# Supplied material:

============

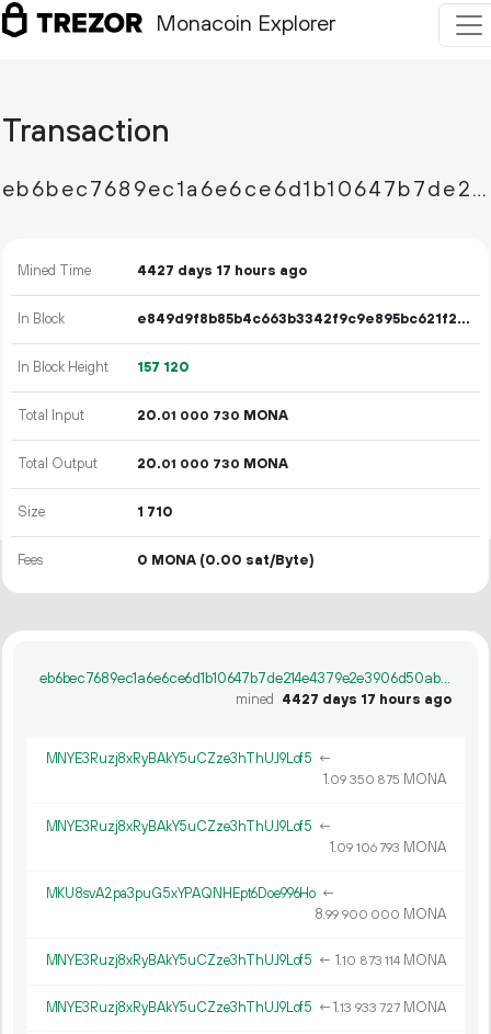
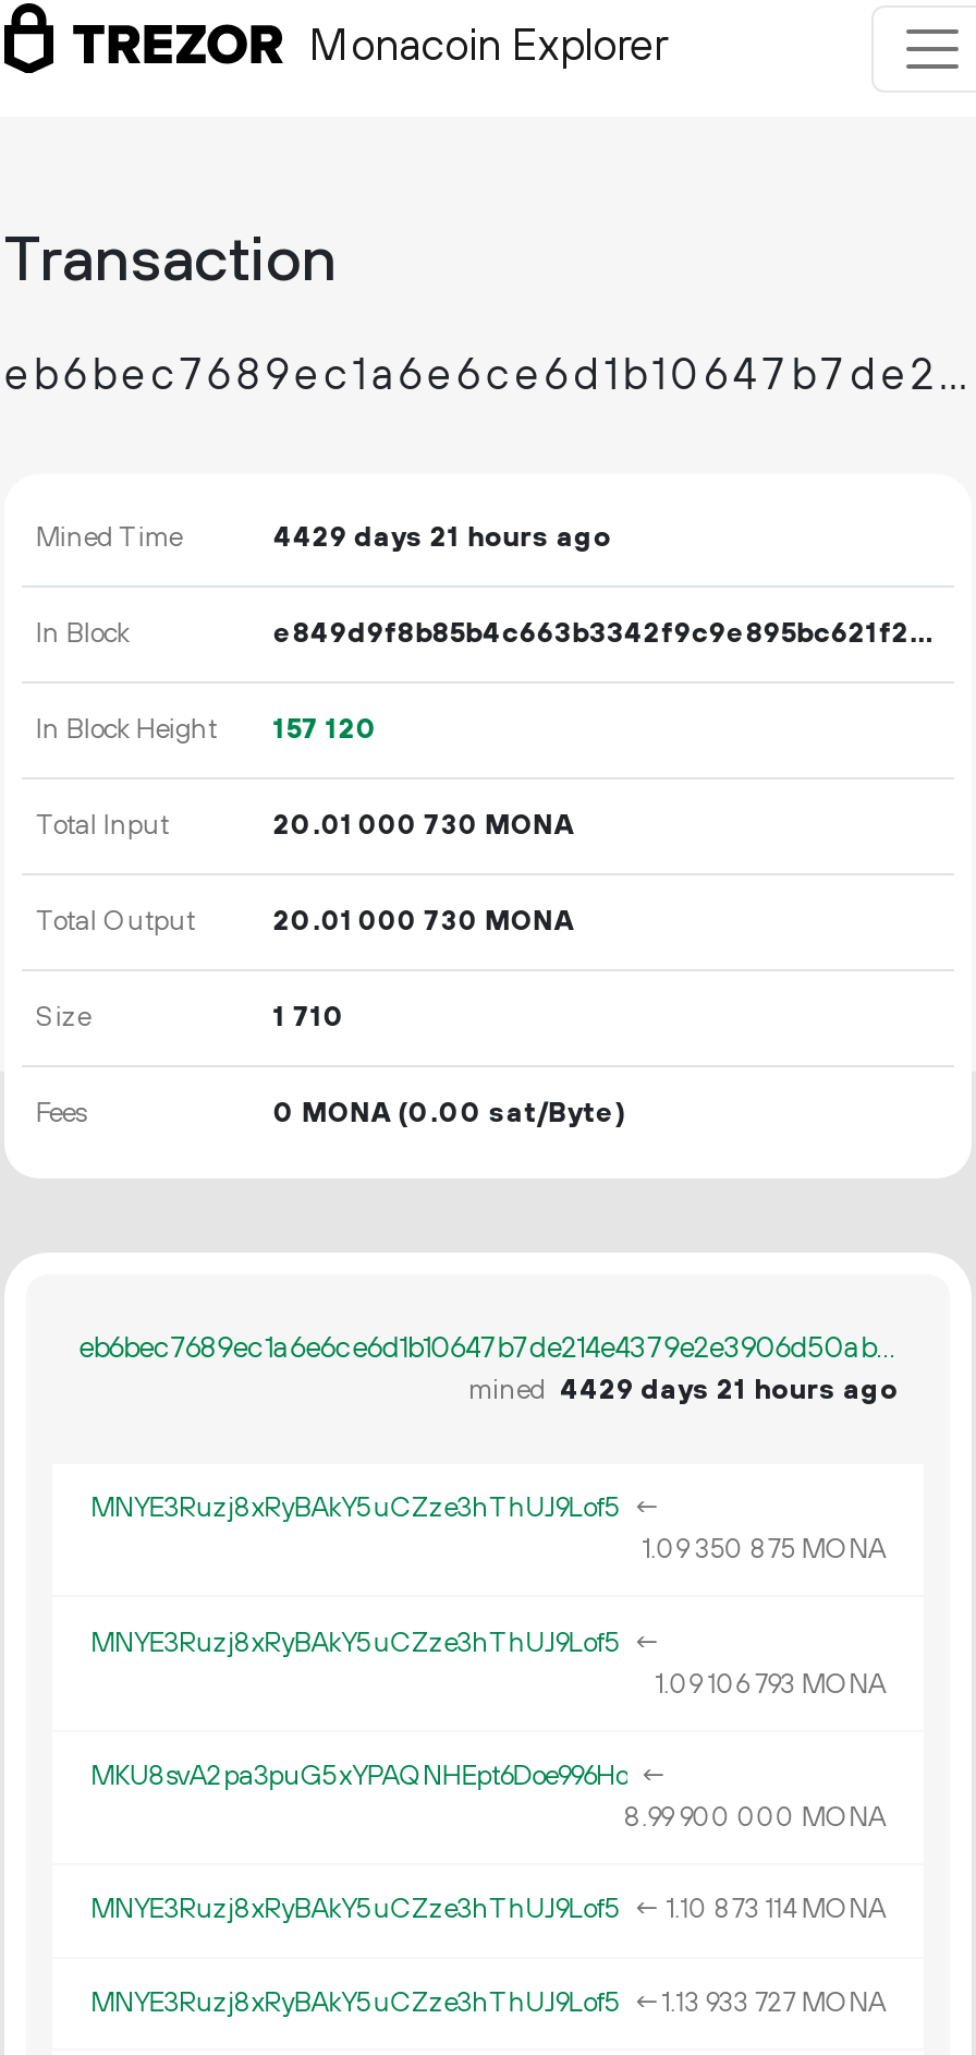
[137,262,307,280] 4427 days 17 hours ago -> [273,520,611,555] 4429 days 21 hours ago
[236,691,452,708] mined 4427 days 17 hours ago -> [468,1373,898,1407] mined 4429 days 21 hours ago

============

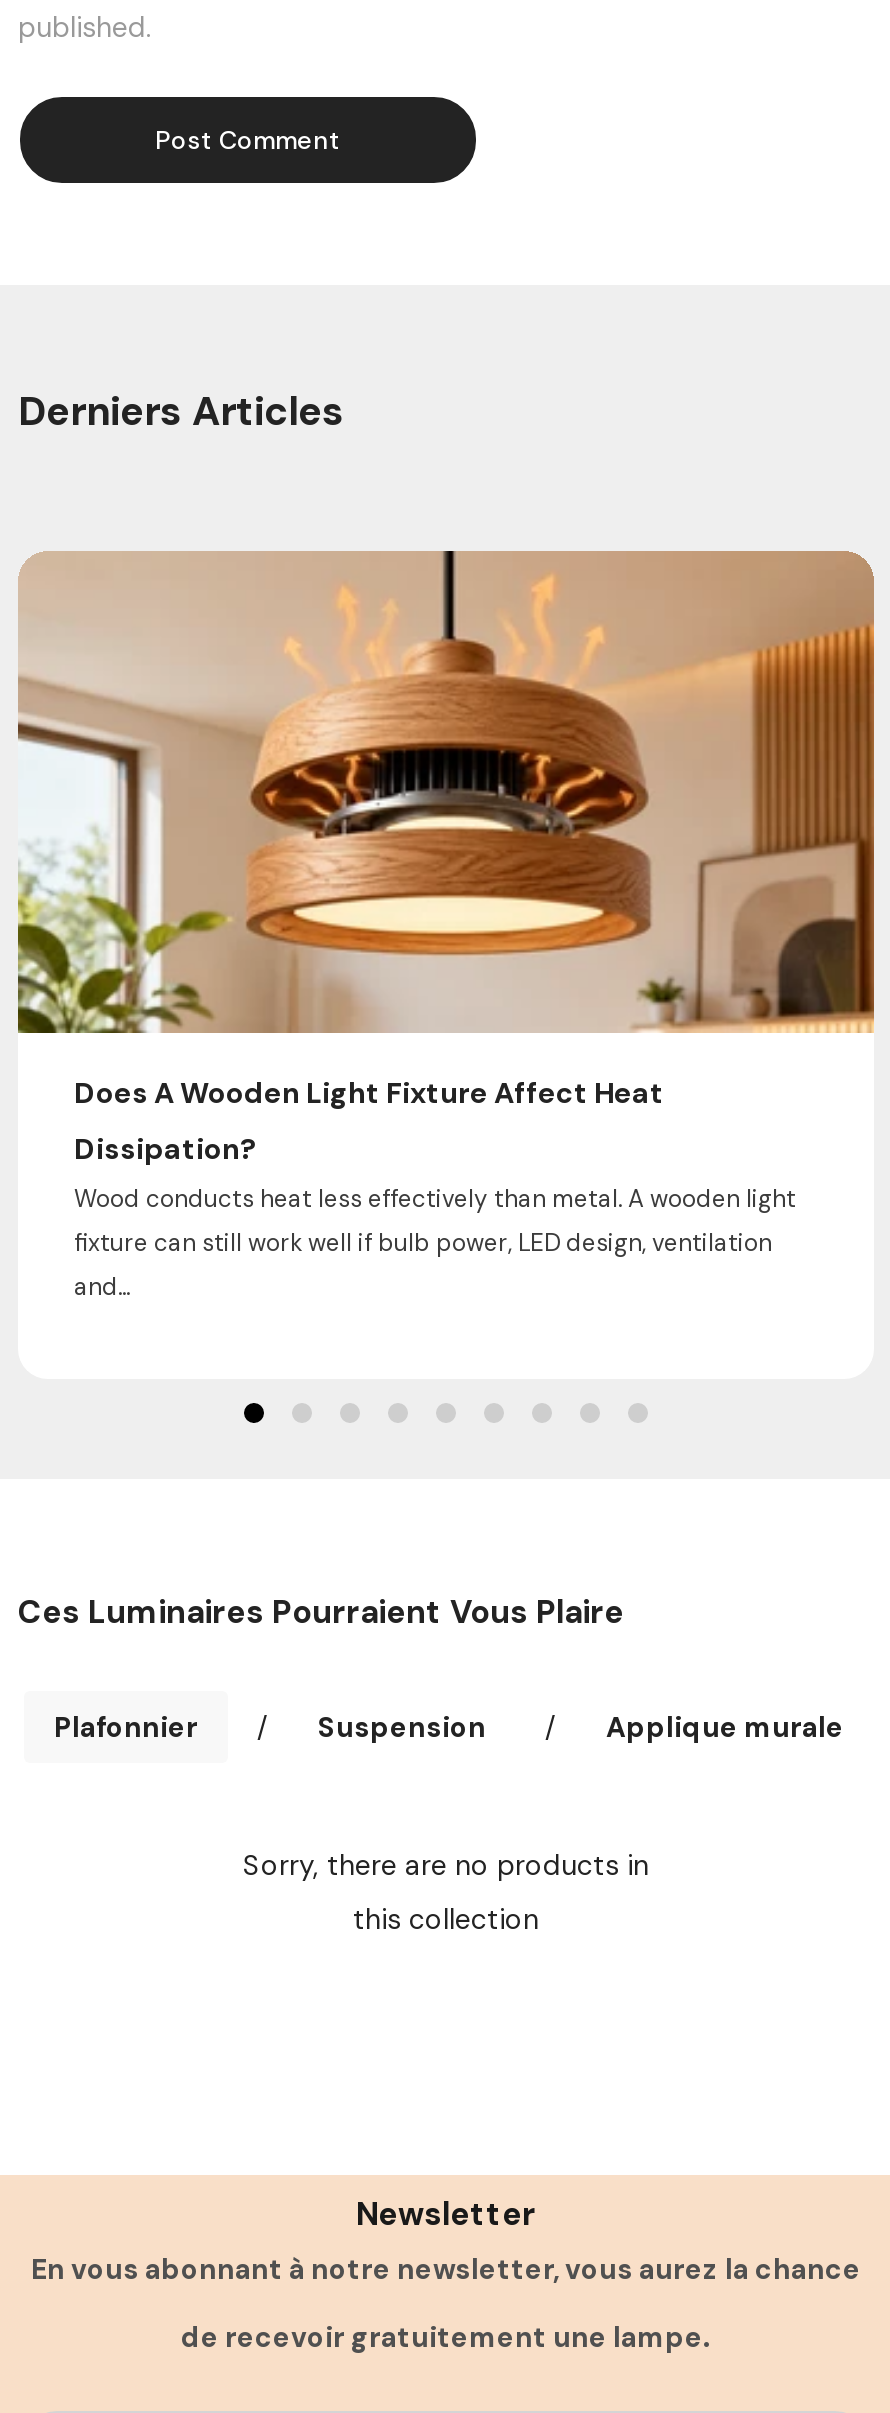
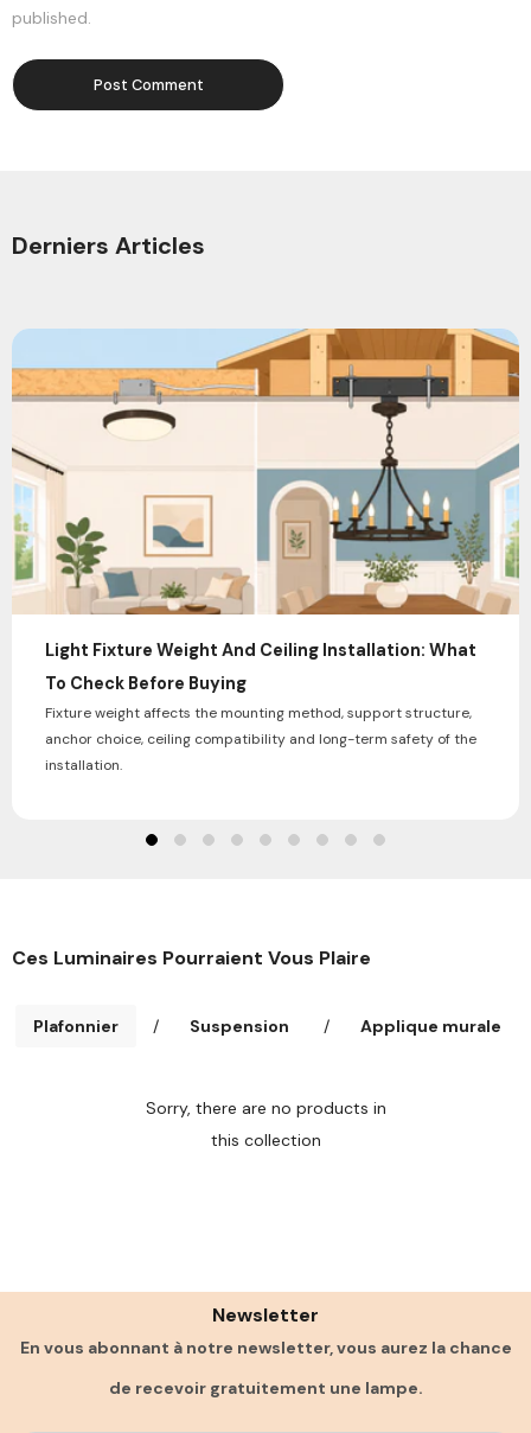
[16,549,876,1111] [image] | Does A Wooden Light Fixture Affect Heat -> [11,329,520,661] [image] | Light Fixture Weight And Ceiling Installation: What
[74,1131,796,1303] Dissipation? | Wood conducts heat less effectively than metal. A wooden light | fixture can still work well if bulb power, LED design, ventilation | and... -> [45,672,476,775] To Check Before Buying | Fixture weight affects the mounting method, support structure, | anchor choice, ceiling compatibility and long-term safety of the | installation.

============

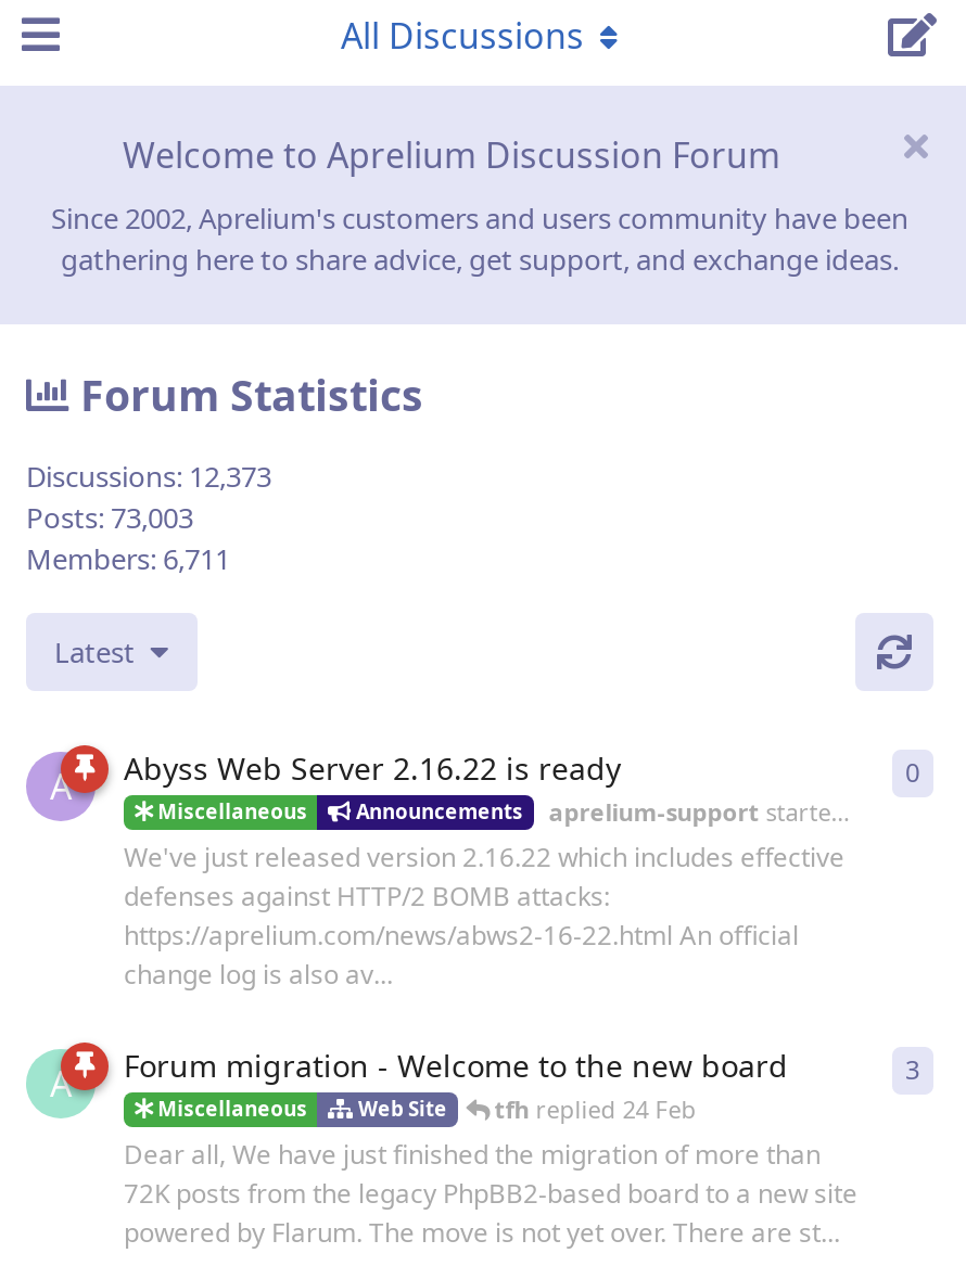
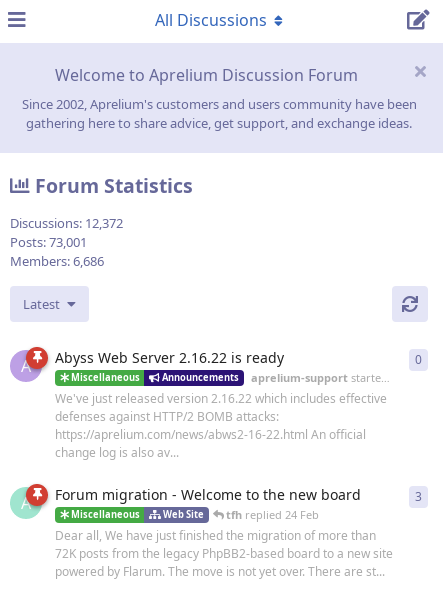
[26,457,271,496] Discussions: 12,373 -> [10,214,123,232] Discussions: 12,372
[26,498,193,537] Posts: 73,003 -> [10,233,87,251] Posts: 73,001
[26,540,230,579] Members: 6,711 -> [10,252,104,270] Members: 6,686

============

Find every line in the records that has the word "days". Copy those lines.

# Exercise result:
[137,262,307,280] 4427 days 17 hours ago -> [273,520,611,555] 4429 days 21 hours ago
[236,691,452,708] mined 4427 days 17 hours ago -> [468,1373,898,1407] mined 4429 days 21 hours ago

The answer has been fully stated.